I've recently been developing a Python script that implements a specific mathematical function, which is shown in the figure below
where indexation is periodic and 1 <= j <= n
. The function is relatively complex and is inspired by a previous question. The main purpose of the code is to evaluate the mathematical function for large arrays x
(of size 5000 or more).

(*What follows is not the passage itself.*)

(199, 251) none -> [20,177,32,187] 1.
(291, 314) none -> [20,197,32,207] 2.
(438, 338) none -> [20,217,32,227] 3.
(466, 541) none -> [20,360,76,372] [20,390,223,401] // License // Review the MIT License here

Here is the current implementation of this function in Python:
import numpy as np
import sys, os
def compute_y(x, L, v):
n = len(x)
y = np.zeros(n)
for k in range(L+1):
# Generate the indices for the window around each j, with periodic wrapping
indices = np.arange(-k, k+1)
# Compute the weights
weights_1 = k - np.abs(indices)
weights_2 = k + 1 - np.abs(indices)
weights_d = np.ones(2*k+1)
# For each j, take the elements in the window around j and multiply by the weights
x_matrix = np.take(x, (np.arange(n)[:, None] + indices) % n, mode='wrap')
exp_1 = np.exp(-np.sum(weights_1[None, :] * x_matrix, axis=1)/v)

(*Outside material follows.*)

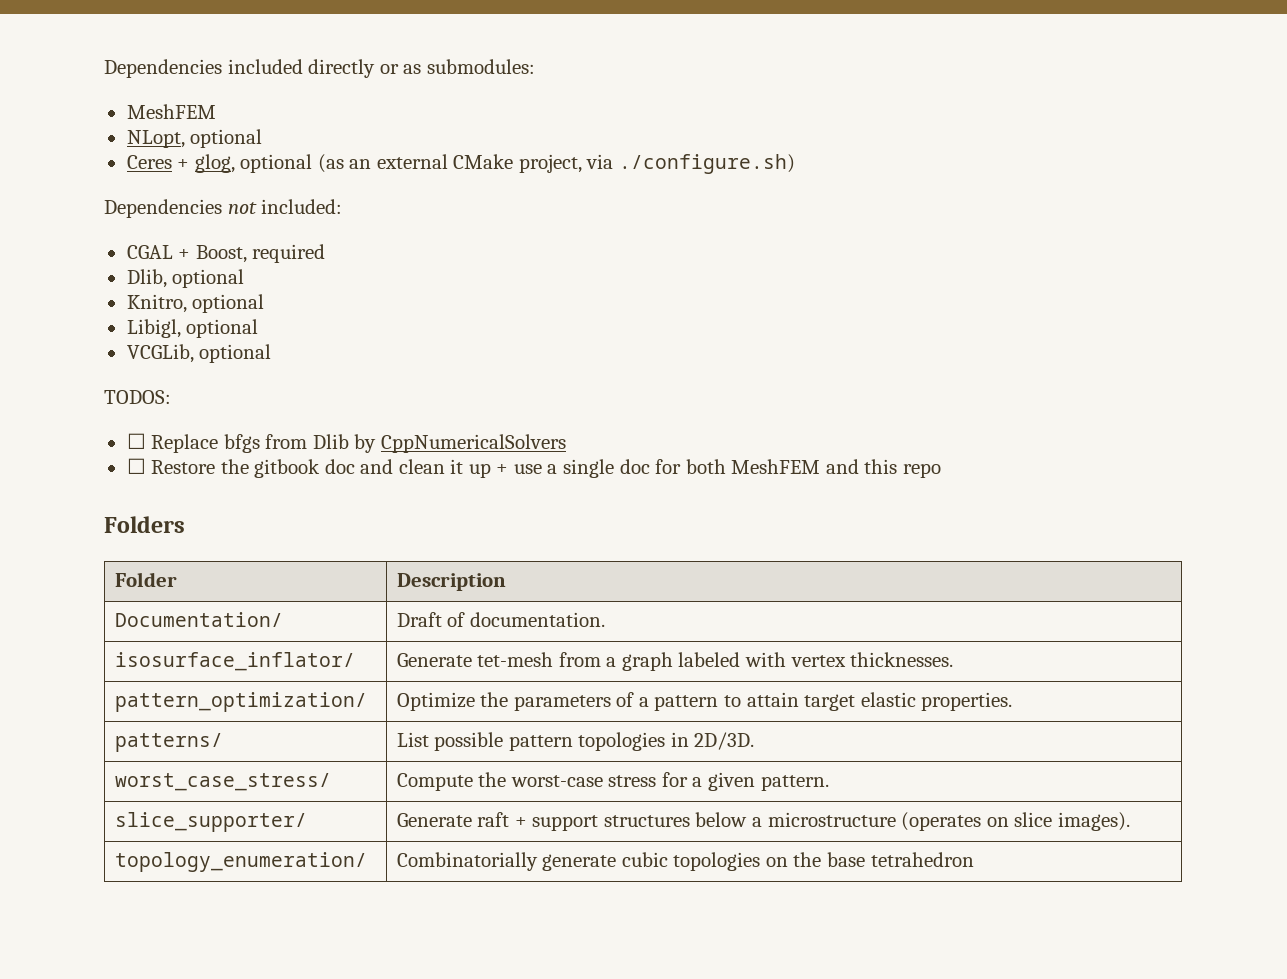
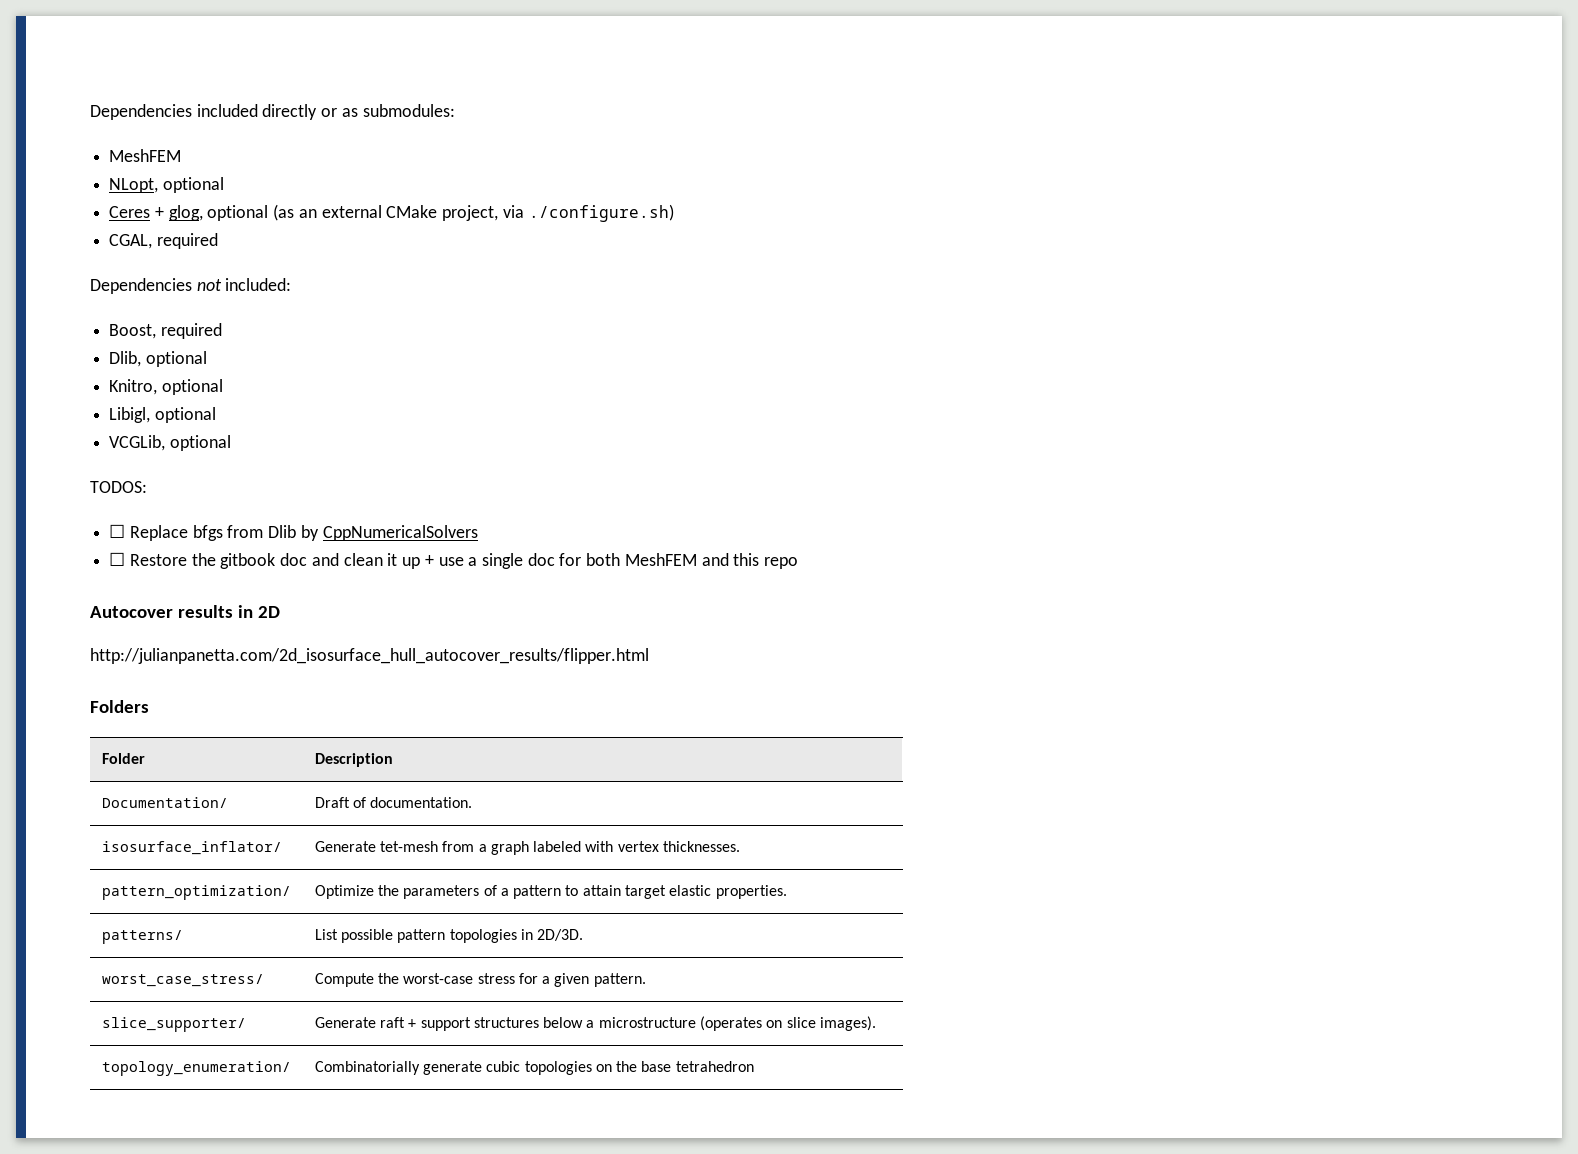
(795, 164) none -> [109,233,218,249] // CGAL, required
[126,245,191,259] CGAL + -> (292, 284) none
(941, 470) none -> [90,605,281,618] [90,648,649,664] // Autocover results in 2D // http://julianpanetta.com/2d_isosurface_hull_autocover_results/flipper.html

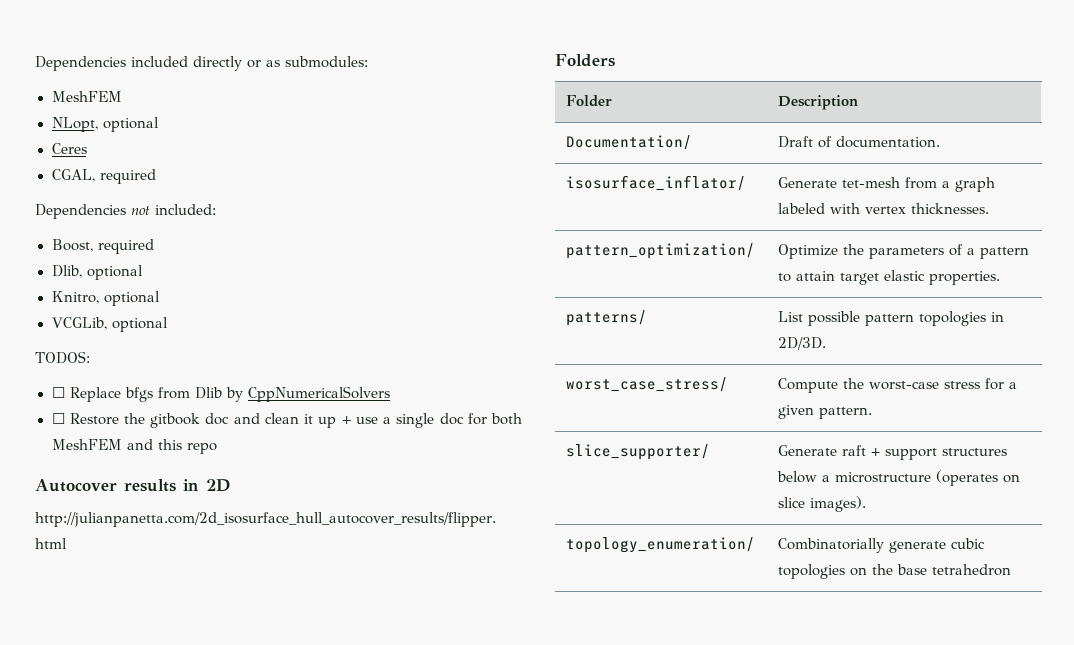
[154,204,674,222] + glog, optional (as an external CMake project, via ./configure.sh) -> (87, 148) none
[109,407,216,423] // Libigl, optional -> (160, 298) none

exp_2 = np.exp(-np.sum(weights_2[None, :] * x_matrix, axis=1)/v)
denom = np.sum(weights_d[None, :] * x_matrix, axis=1)
# Compute the weighted sum for each j and add to the total
y += (exp_1 - exp_2)/denom
return y
# Test the function
x = np.random.rand(5000)
L = len(x)//2
v = 1.4
y = compute_y(x, L, v)
The issue I'm currently facing is that this code, although functional and vectorized, is significantly slower than desired, particularly when applied to large arrays. I believe the primary source of this slowness is the for loop which deals with generating the indices, computing the weights, and summing and calculating the exponentials.
I am therefore looking for guidance and suggestions on how to speed up this code, specifically for arrays of size 5000 or larger. I am particularly interested in methods that take advantage of vectorization through Numpy to expedite the computations.

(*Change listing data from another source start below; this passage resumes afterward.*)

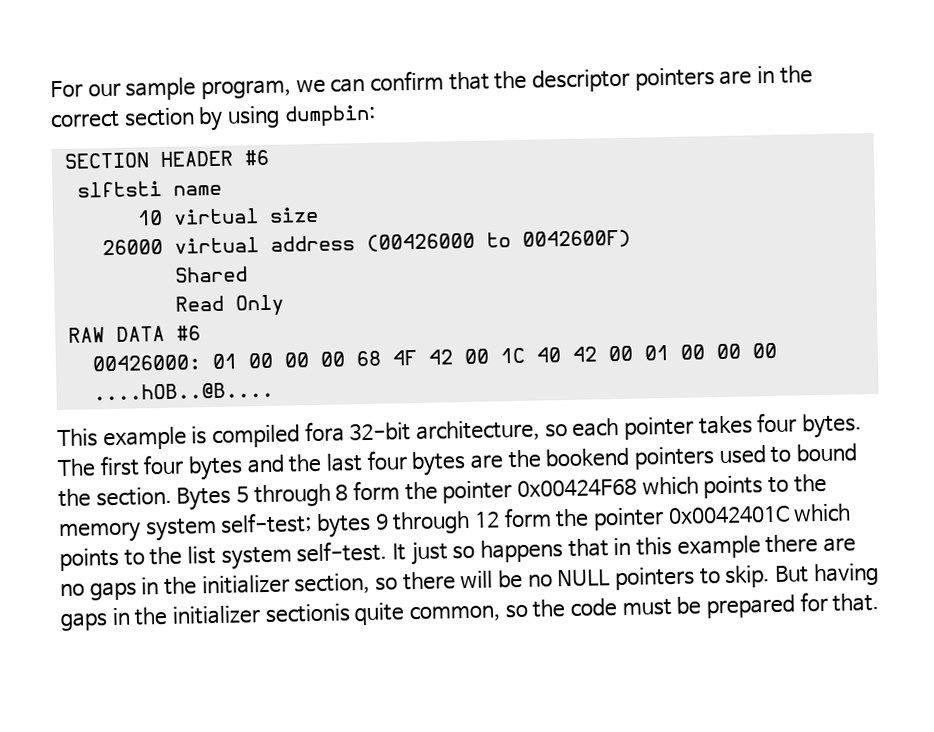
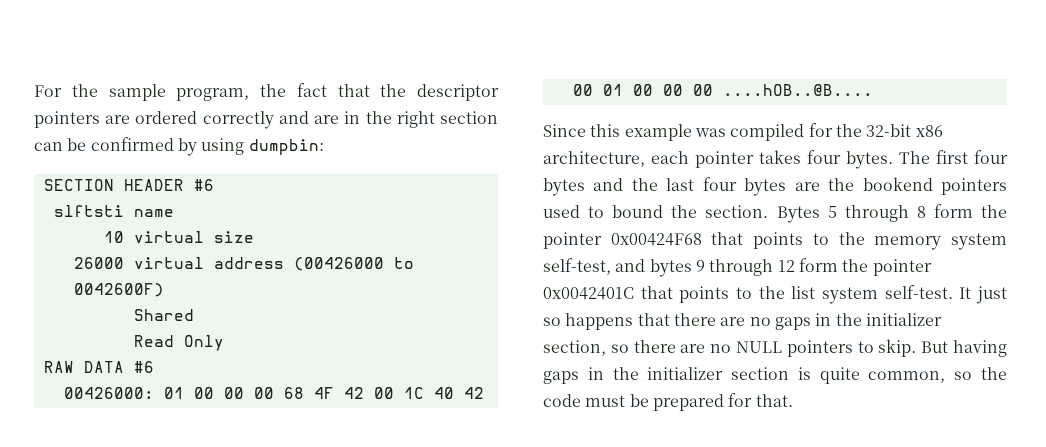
[87,82,121,97] our -> [71,84,98,97] the
[295,70,444,94] we can confirm -> [260,83,327,97] the fact
[756,65,813,84] [50,107,195,129] in the correct section -> [135,111,499,129] [34,137,174,151] ordered correctly and are in the right section can be confirmed
[57,419,568,451] This example is compiled fora 32-bit architecture, so -> [543,123,943,141] [543,151,645,167] Since this example was compiled for the 32-bit x86 architecture,
[641,476,699,496] which -> [711,232,744,245] that
[220,512,313,534] self-test; -> [543,258,646,275] self-test, and
[793,503,852,523] which -> [640,286,673,299] that
[613,535,761,559] in this example -> (670, 319) none
[460,569,524,589] will be -> [680,344,706,353] are
[264,603,351,624] sectionis -> [731,367,811,380] section is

Any help would be much appreciated. Thank you in advance!
The most important thing to notice, I think, is that this is more-or-less a convolution:
exp_1 = np.exp(-np.sum(weights_1[None, :] * x_matrix, axis=1)/v)
If you look at the values of x_matrix, they are the x values for x in position -1, 0, 1, ... around each x value. Then it's being multiplied by weights. That's a convolution.
Why do we care? This is helpful because somebody has already made fast libraries for doing convolutions.
The core idea here is to replace np.take()
with three convolutions, and avoid creating the x_matrix
array.
import scipy.signal
def compute_y_convolution(x, L, v):
n = len(x)
y = np.zeros(n)
x3 = np.tile(x, 3)
for k in range(L+1):
# Generate the indices for the window around each j, with periodic wrapping
indices = np.arange(-k, k+1)
# Compute the weights
weights_1 = k - np.abs(indices)
weights_2 = k + 1 - np.abs(indices)
weights_d = np.ones(2*k + 1)
conv = scipy.signal.convolve(x3, weights_d, mode='same')[n:-n]
exp_1 = np.exp(-(scipy.signal.convolve(x3, weights_1, mode='same')[n:-n])/v)
exp_2 = np.exp(-(scipy.signal.convolve(x3, weights_2, mode='same')[n:-n])/v)
# Compute the weighted sum for each j and add to the total
y += (exp_1 - exp_2)/conv
return y
(Why does this create 3 copies of the x array before doing the convolution? At the edge of each array, you want it to wrap around and access elements on the other end of the array, but scipy.signal.convolve
will just treat those parts of the convolution as zero.)
This works pretty well, and it achieves a 141x speedup on a 5000 element array. (718 seconds vs. 5.06 seconds)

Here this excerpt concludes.